Receita: Bens recebidos por bancos para pagamento de dívida devem ser registrados pelo menor valor
Novas exigências de segurança e governança atingem participantes indiretos e reforçam o foco em compliance, rastreabilidade e prevenção a fraudes
O Banco Central reforçou as exigências de segurança e governança no ecossistema do Pix e sinalizou a possível exclusão de até 31 empresas que ainda não se adequaram às novas regras regulatórias. A medida decorre de sucessivos ataques cibernéticos que geraram prejuízos estimados em cerca de R$ 1,5 bilhão, expondo fragilidades operacionais, sobretudo entre os chamados participantes indiretos, instituições que operam no Pix sem autorização própria e dependem de parceiros para a liquidação de suas transações.
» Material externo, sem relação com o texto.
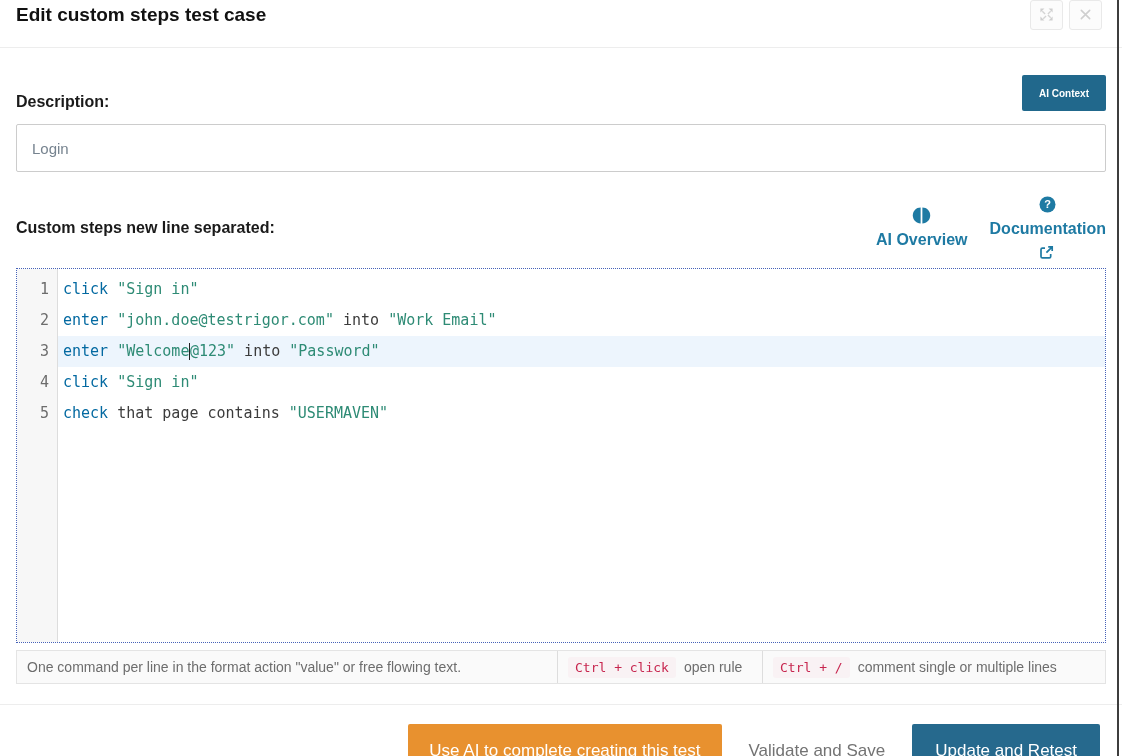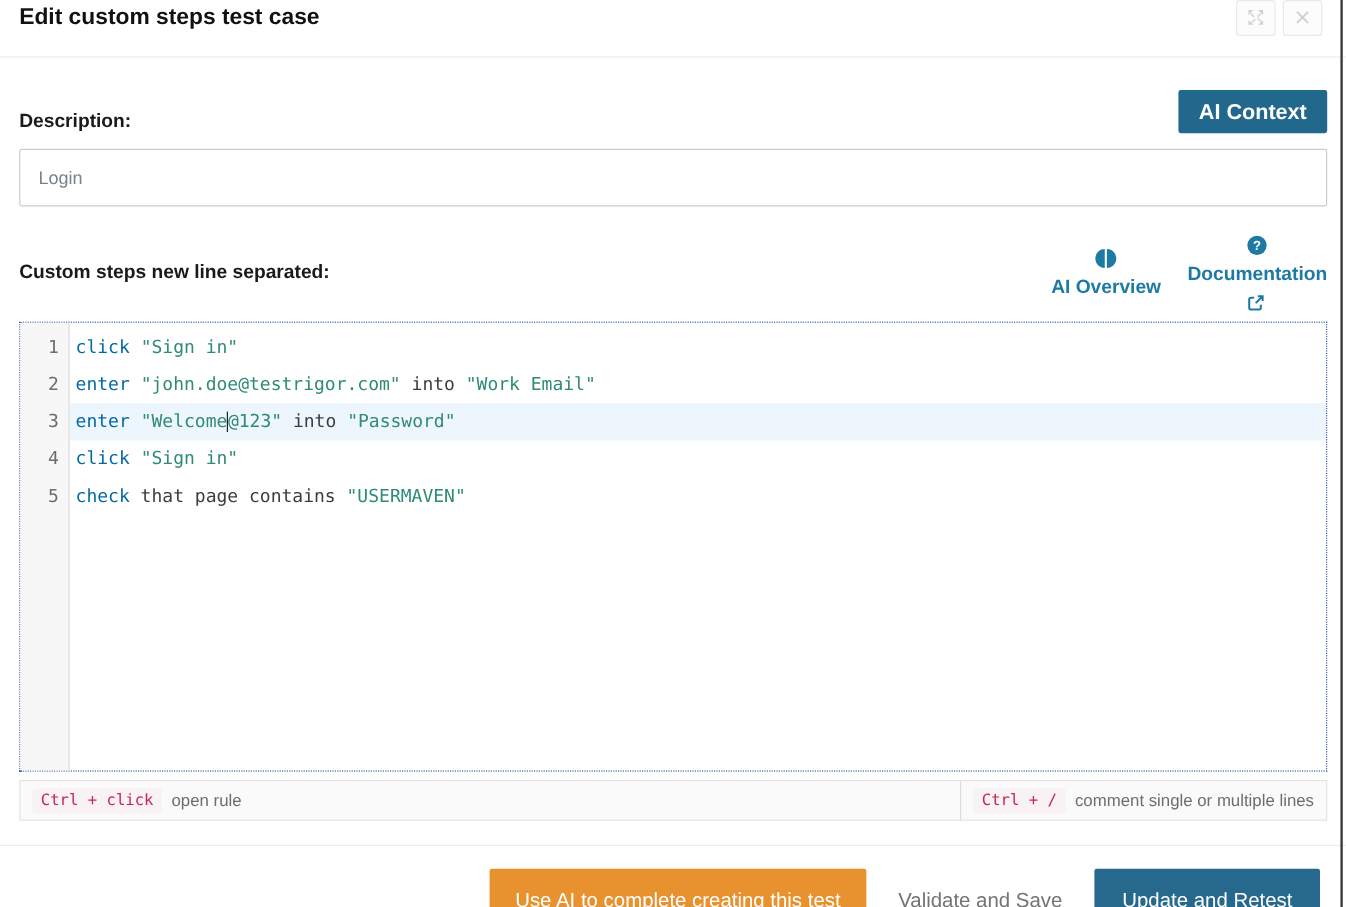--- a/index.html
+++ b/index.html
@@ -19,7 +19,7 @@
   .main{padding:0 16px;}
   .desc-row{margin-top:27px;display:flex;justify-content:space-between;align-items:flex-end;}
   .label{font-size:16px;font-weight:bold;color:#1a1a1a;}
-  .ai-context-btn{background:#21688c;color:#fff;font-size:18px;font-weight:bold;height:36px;
+  .ai-context-btn{background:#21688c;color:#fff;font-size:10px;font-weight:bold;height:36px;
     padding:0 17px;border:none;display:flex;align-items:center;cursor:pointer;border-radius:2px;
     font-family:"Liberation Sans",sans-serif;}
   .desc-input{margin-top:13px;box-sizing:border-box;width:100%;height:48px;border:1px solid #ccc;

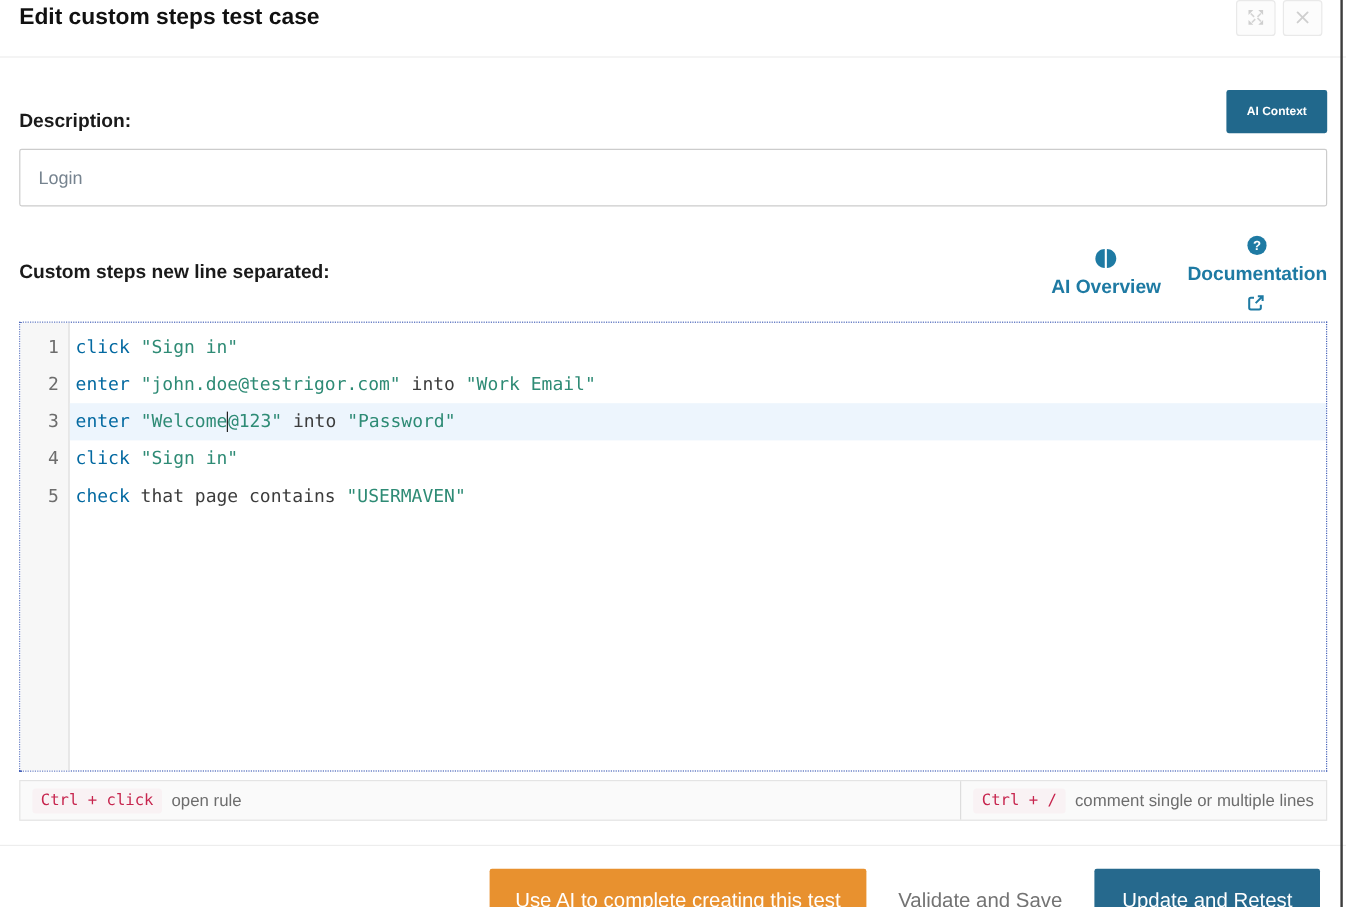--- a/index.html
+++ b/index.html
@@ -144,6 +144,9 @@
 
     <div class="hintbar">
         <div class="hint-seg">
+          <span>One command per line in the format action "value" or free flowing text.</span>
+        </div>
+        <div class="hint-seg">
           <span class="kbd">Ctrl + click</span>
           <span>open rule</span>
         </div>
De acordo com a ata do Fórum Pix, outras 39 empresas já migraram para o novo padrão regulatório, que exige o envio de formulários completos de avaliação de risco, com informações detalhadas sobre volume de movimentações, valores sob custódia e controles internos. Esses dados permitem ao Banco Central avaliar a solvência das instituições e sua capacidade de mitigar riscos operacionais e de fraude.
Com a resolução publicada em setembro, apenas instituições com estrutura robusta de gestão, segurança e compliance podem atuar como responsáveis por terceiros no sistema. A mudança retirou das cooperativas de crédito a possibilidade de tutelar participantes indiretos. As empresas que ainda não se adequaram precisam firmar novo contrato com um participante direto até o dia 4 de março. Caso não encontrem parceiros que atendam aos critérios exigidos, serão automaticamente excluídas do arranjo do Pix.
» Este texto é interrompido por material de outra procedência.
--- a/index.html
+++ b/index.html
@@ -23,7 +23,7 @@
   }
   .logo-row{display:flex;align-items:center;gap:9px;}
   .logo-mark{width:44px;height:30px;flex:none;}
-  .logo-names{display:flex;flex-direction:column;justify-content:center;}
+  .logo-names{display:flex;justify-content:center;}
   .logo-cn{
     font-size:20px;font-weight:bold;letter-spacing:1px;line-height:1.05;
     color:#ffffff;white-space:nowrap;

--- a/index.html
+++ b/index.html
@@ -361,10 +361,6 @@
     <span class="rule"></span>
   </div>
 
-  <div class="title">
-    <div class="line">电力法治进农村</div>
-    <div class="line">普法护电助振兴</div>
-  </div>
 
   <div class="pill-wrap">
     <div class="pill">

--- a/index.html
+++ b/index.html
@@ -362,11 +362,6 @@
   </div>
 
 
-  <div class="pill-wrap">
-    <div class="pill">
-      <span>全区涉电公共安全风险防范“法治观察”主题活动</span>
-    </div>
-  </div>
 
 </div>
Para Bárbara Félix, coordenadora da área de Direito Bancário do Marcelo Tostes Advogados, a iniciativa do Banco Central reforça dois pilares essenciais para qualquer sistema de pagamentos: segurança e transparência. Segundo a advogada, o objetivo da autoridade monetária é fortalecer o compliance em toda a cadeia, ampliar a rastreabilidade das transações e impedir que instituições com maior exposição a riscos comprometam a integridade do sistema como um todo.
Na avaliação de Bárbara Félix, o Banco Central identificou que parte dos participantes indiretos se tornou um elo frágil da cadeia de segurança, não por conduta direta ilícita, mas por vulnerabilidades sistêmicas que facilitam a atuação de fraudadores, dificultam a rastreabilidade de recursos e ampliam perdas financeiras relevantes. A eventual exclusão dessas empresas, portanto, possui caráter preventivo, voltado à preservação da confiança no Pix, à redução de fraudes e à proteção dos usuários.
O movimento representa um avanço significativo na supervisão do sistema de pagamentos instantâneos e impõe novos desafios regulatórios às empresas que atuam no setor financeiro digital, exigindo investimentos em governança, revisão de contratos e fortalecimento dos mecanismos de gestão de riscos.